Ludovic fit signe que oui.

—Eh bien! s'écria Colette en se levant dans un vif remuement de surah et de mousselines, vous vous êtes trompé, du tout au tout! Sachez, Monsieur, que je suis, à certaines heures, très souvent! mélancolique, volontaire, et absolument rebelle aux tendres prières. Je querelle, je crie, je tempête, j'ai des attaques de nerfs, et, après avoir cassé les bibelots japonais de la cheminée, je déclare que je dormirai seule. Vous pensiez connaître Colette; ah! bien oui! ou, du moins, vous ne la connaissiez pas tout entière. Et maintenant, ajouta-t-elle en regardant Ludovic avec des yeux attendris, j'espère que vous comprenez pourquoi j'ai dû me décider, moi qui vous adore,—oh! quel sacrifice! quel sacrifice!—à ne point refuser à un autre ce que j'avais tant de joie à vous donner.

—Mais non! je ne comprends pas! dit violemment Ludovic.

—Faudra-t-il donc tout lui expliquer? soupira Colette. Quoi,—elle se rassit sur les coussins, plus défaite, sentant bon,—quoi, vous ne devinez point quelle a été mon inquiétude dès le commencement de notre amour? Me sachant mauvaise comme je le suis parfois, je me disais que vous ne supporteriez pas mes caprices d'enfant gâté, mes révoltes, mes froideurs. A me corriger de mes défauts, il n'y fallait pas songer; je l'aurais essayé en vain. Ainsi, je vous perdrais bientôt et vous ne garderiez de moi qu'un amer souvenir! C'était une pensée qui me torturait. Il y avait une Colette rieuse, obéissante, amoureuse à votre gré, qui était digne de votre tendresse; mais il y en avait une autre, maussade, emportée, cruelle, qui n'eût pas tardé à se faire voir, et dont vous auriez été las bien vite. Que faire? Un seul moyen s'offrait: vous réserver, à vous seul, la Colette charmante, et se débarrasser de l'autre—l'insupportable—en la donnant à n'importe qui. Si j'ai un autre amant, Ludovic, c'est pour vous offrir un bonheur sans trouble et sans désillusion! c'est pour que votre amour jamais ne se détourne de moi! Tout ce que j'ai qui vous déplairait, un autre le possède, et vous en délivre. Avec Gontran, je suis hargneuse, nerveuse, absolue, jalouse, pleine de reproches et de refus, afin de pouvoir être avec vous—avec vous seul—souriante, soumise, très soumise, n'est-ce pas? Ah! Ludovic, si vous étiez un homme juste, vous reconnaîtriez combien vous m'avez fait tort en me disant de cruelles paroles et vous ne songeriez désormais qu'à me consoler de cette affreuse nécessité de vous trahir, où m'oblige l'intérêt de votre bonheur!
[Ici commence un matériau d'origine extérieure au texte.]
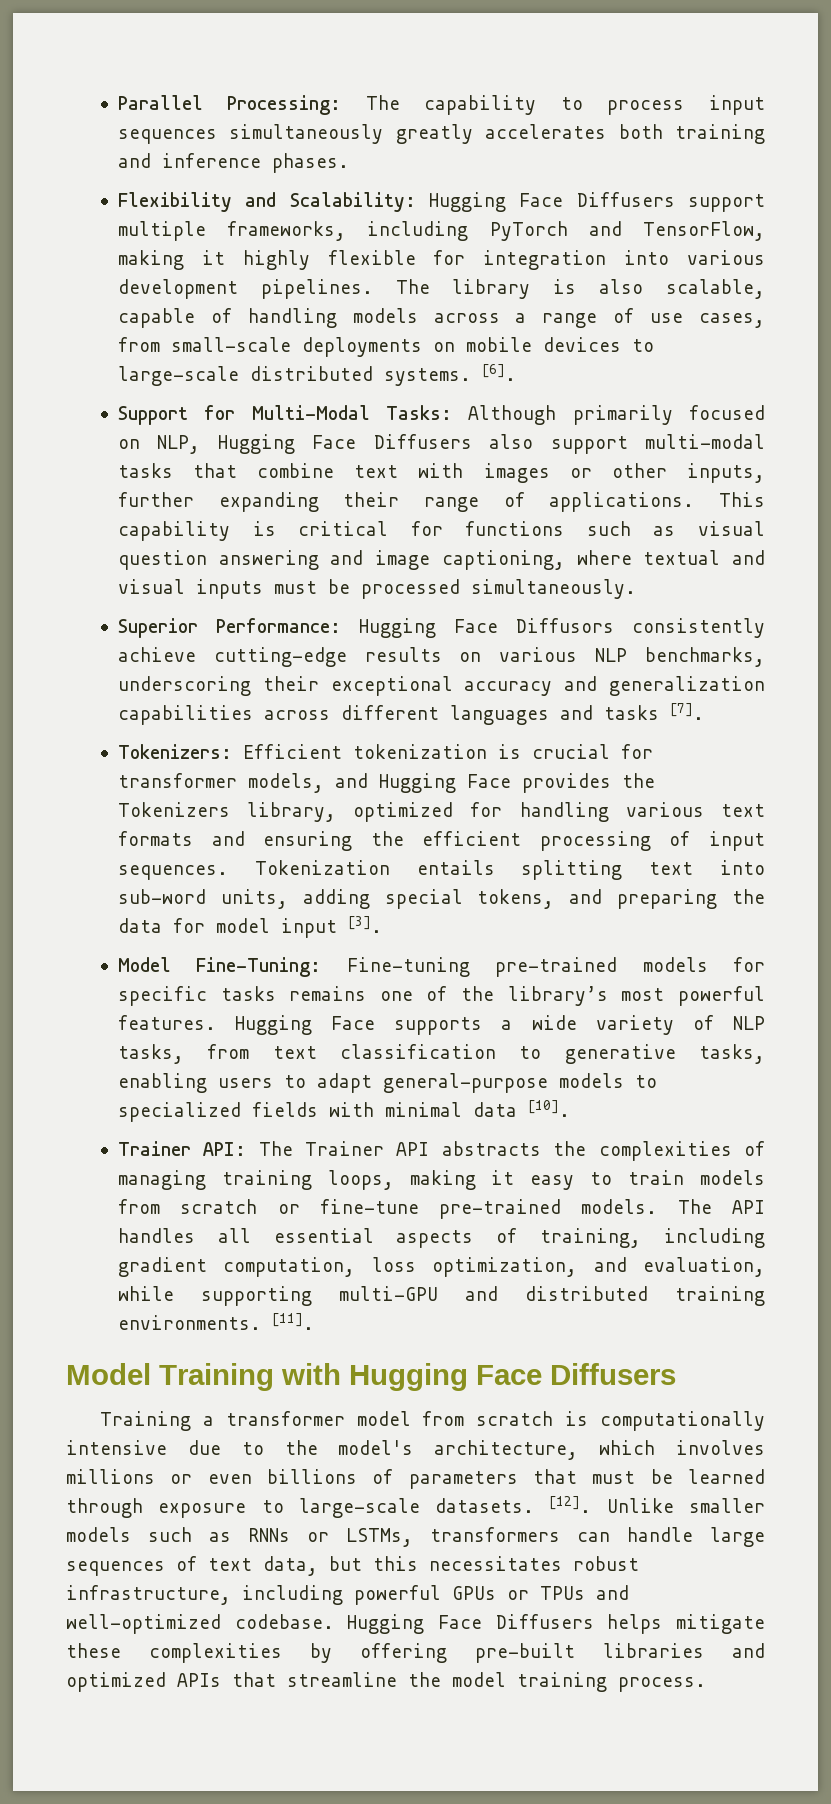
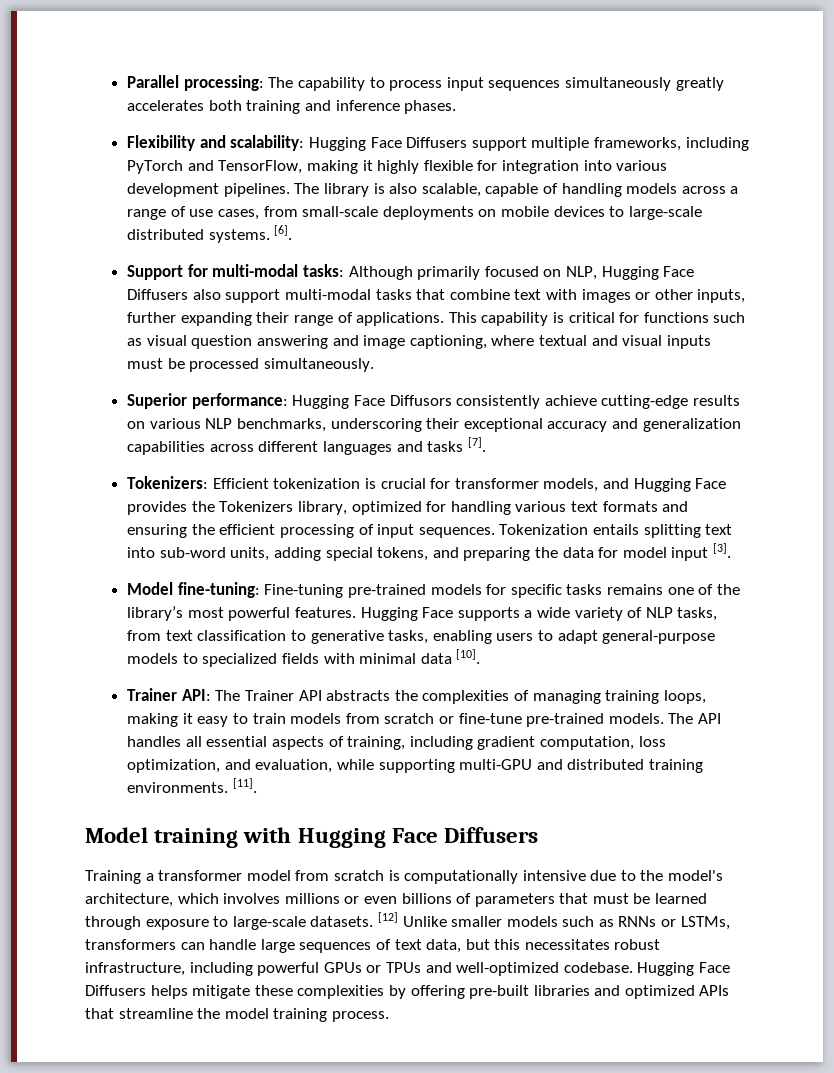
- Parallel Processing: The capability to process input sequences simultaneously greatly accelerates both training and inference phases.
+ Parallel processing: The capability to process input sequences simultaneously greatly accelerates both training and inference phases.
- Flexibility and Scalability: Hugging Face Diffusers support multiple frameworks, including PyTorch and TensorFlow, making it highly flexible for integration into various development pipelines.
+ Flexibility and scalability: Hugging Face Diffusers support multiple frameworks, including PyTorch and TensorFlow, making it highly flexible for integration into various development pipelines.
- Support for Multi-Modal Tasks: Although primarily focused on NLP, Hugging Face Diffusers also support multi-modal tasks that combine text with images or other inputs, further expanding their range of applications.
+ Support for multi-modal tasks: Although primarily focused on NLP, Hugging Face Diffusers also support multi-modal tasks that combine text with images or other inputs, further expanding their range of applications.
- Superior Performance: Hugging Face Diffusors consistently achieve cutting-edge results on various NLP benchmarks, underscoring their exceptional accuracy and generalization capabilities across different languages and tasks [7].
+ Superior performance: Hugging Face Diffusors consistently achieve cutting-edge results on various NLP benchmarks, underscoring their exceptional accuracy and generalization capabilities across different languages and tasks [7].
- Model Fine-Tuning: Fine-tuning pre-trained models for specific tasks remains one of the library’s most powerful features.
+ Model fine-tuning: Fine-tuning pre-trained models for specific tasks remains one of the library’s most powerful features.
- Model Training with Hugging Face Diffusers
+ Model training with Hugging Face Diffusers
- [12]. Unlike smaller models such as RNNs or LSTMs, transformers can handle large sequences of text data, but this necessitates robust infrastructure, including powerful GPUs or TPUs and well-optimized codebase.
+ [12] Unlike smaller models such as RNNs or LSTMs, transformers can handle large sequences of text data, but this necessitates robust infrastructure, including powerful GPUs or TPUs and well-optimized codebase.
Il est probable que Ludovic aurait trouvé beaucoup de choses à répliquer, s'il eût joui en ce moment de toute la liberté d'esprit désirable. Mais le moyen de faire quelque discours, ou seulement d'assembler ses idées dans un ordre logique, quand on a sur le front, sur les yeux, sur la bouche, des boucles de cheveux d'or pareilles à des annelures de flamme, qui glissent, s'éparpillent, chatouillent, allument la peau ravie, et quand l'affolante odeur de toute la féminilité s'exhale des beaux bras sans manches, levés?

—N'importe, dit-il enfin, après un trop long silence, n'importe, Colette, toutes tes raisons ne sauraient me satisfaire; et, avec un grand chagrin, il me reste une grande crainte.

—Une crainte? eh! laquelle?

—Tu ne devines pas?

—Non, dis.

—Eh bien, j'ai peur...

Il lui parlait tout bas dans les frisons du cou.

Colette pouffa de rire.

—Au contraire! s'écria-t-elle. Tiens, demande aux pianistes si les clavecins ont moins de son parce qu'ils ne les ont pas accordés eux-mêmes!